» What is required
Where the string "span" occurs in a line of the data below, that line should be copied.

» Dataset records
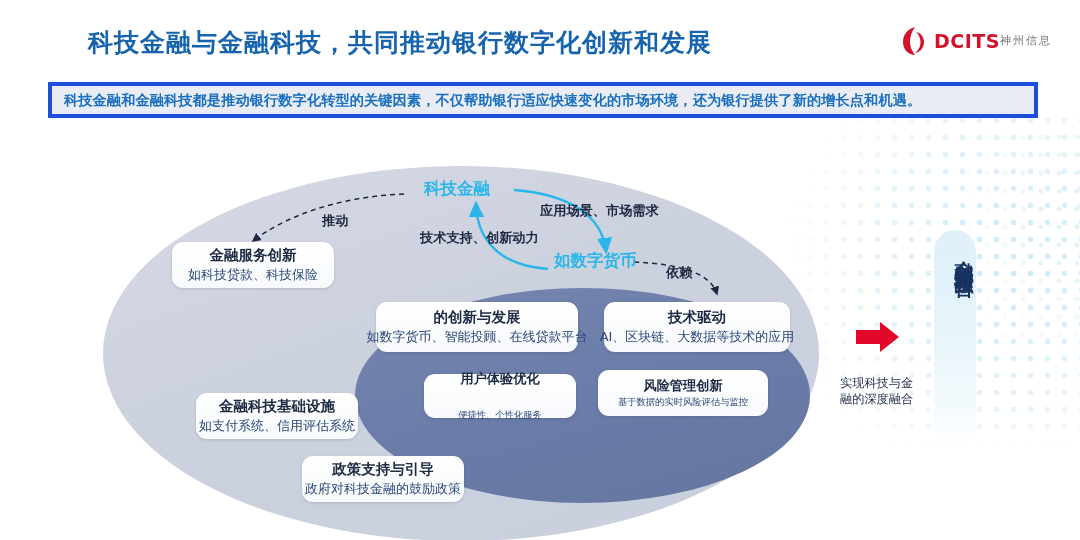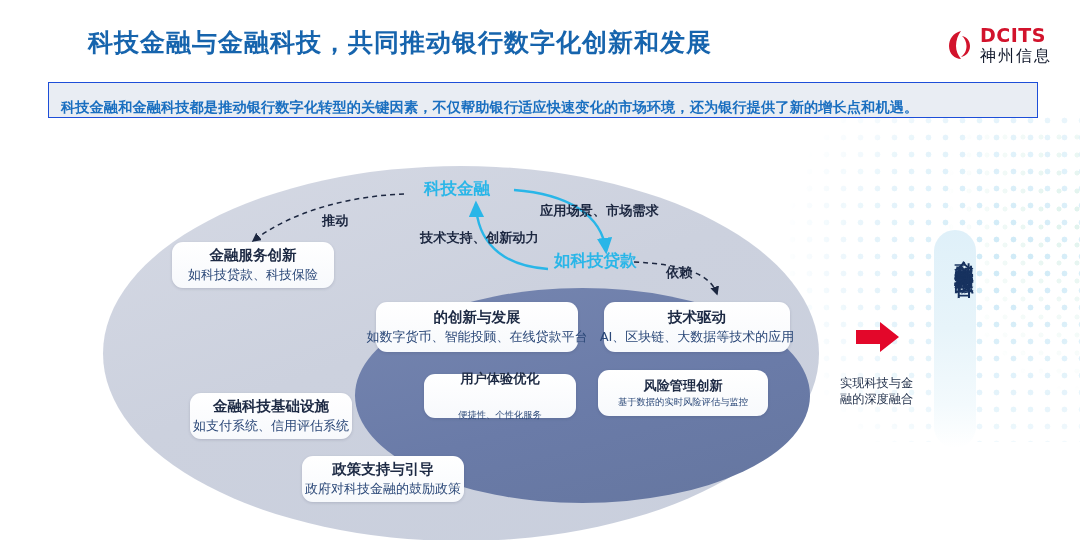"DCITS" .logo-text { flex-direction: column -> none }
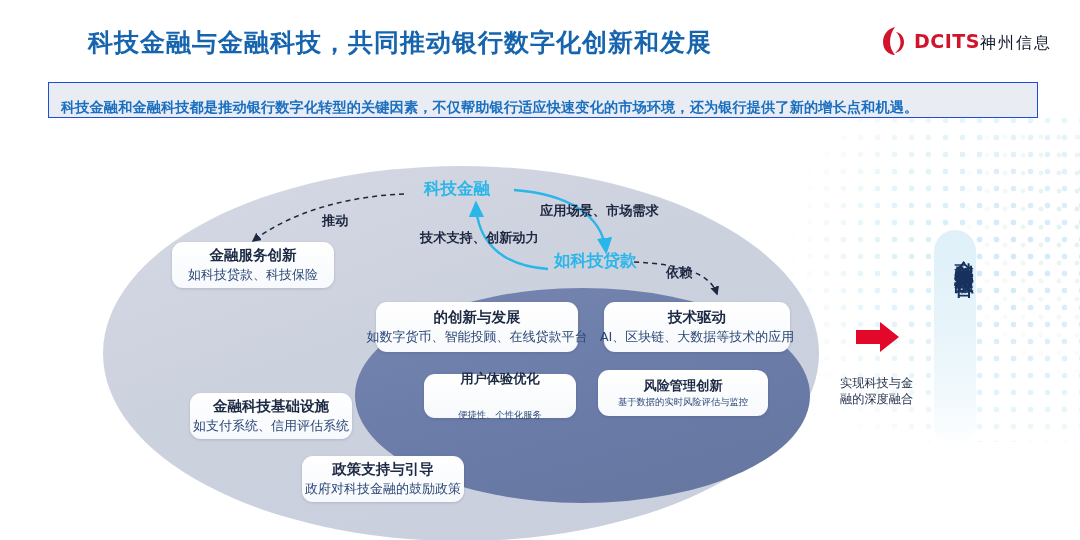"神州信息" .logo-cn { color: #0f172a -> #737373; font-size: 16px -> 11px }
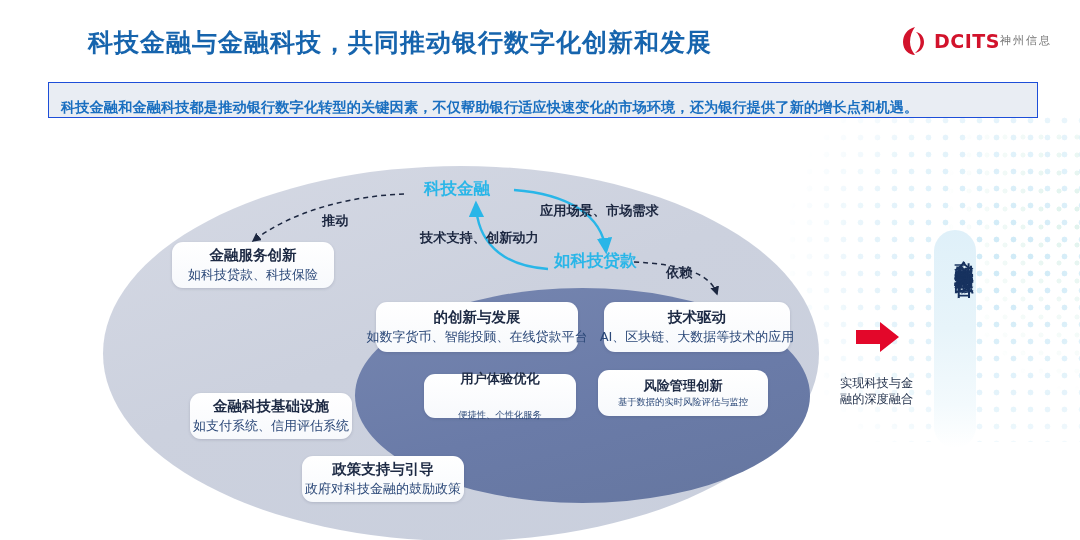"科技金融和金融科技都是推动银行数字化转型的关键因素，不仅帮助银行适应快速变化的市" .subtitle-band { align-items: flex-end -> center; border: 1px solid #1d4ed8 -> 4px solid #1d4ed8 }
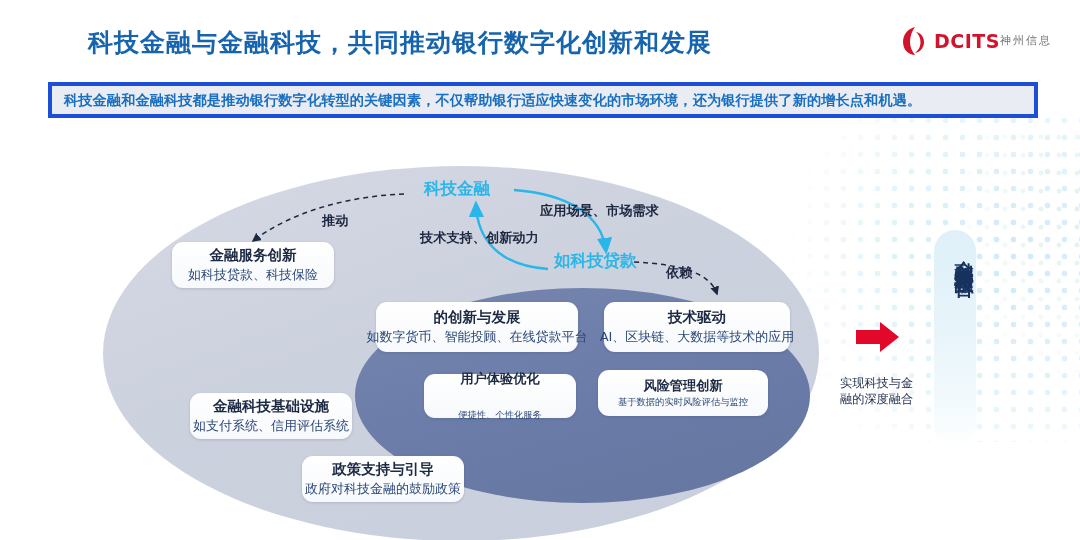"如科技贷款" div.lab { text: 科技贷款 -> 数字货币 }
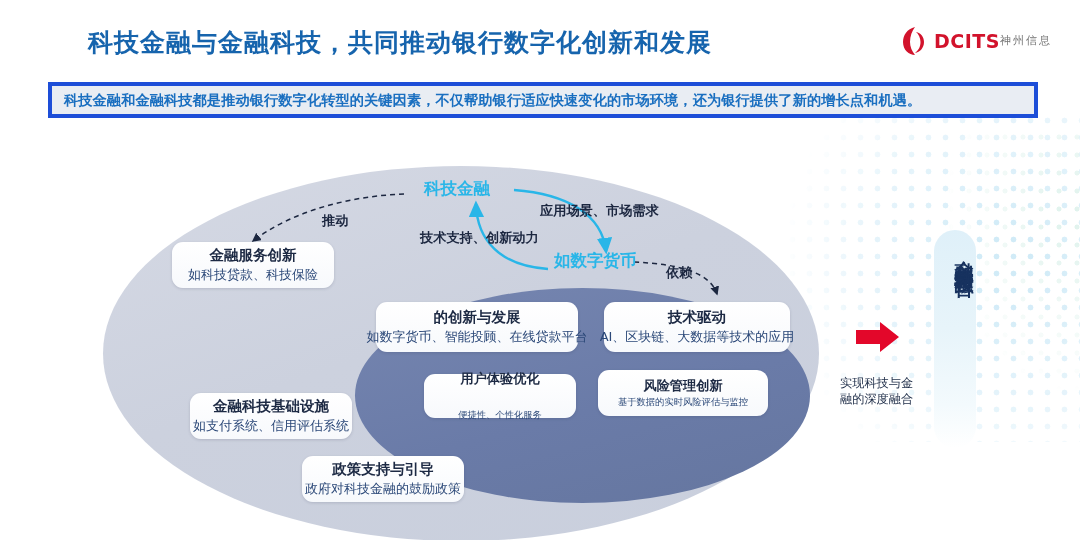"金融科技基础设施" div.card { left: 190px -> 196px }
---
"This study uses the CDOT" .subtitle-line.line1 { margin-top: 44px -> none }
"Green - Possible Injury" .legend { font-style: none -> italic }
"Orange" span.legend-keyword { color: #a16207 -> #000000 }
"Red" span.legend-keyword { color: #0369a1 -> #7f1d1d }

» Result for this exercise
"Orange" span.legend-keyword { color: #a16207 -> #000000 }
"Red" span.legend-keyword { color: #0369a1 -> #7f1d1d }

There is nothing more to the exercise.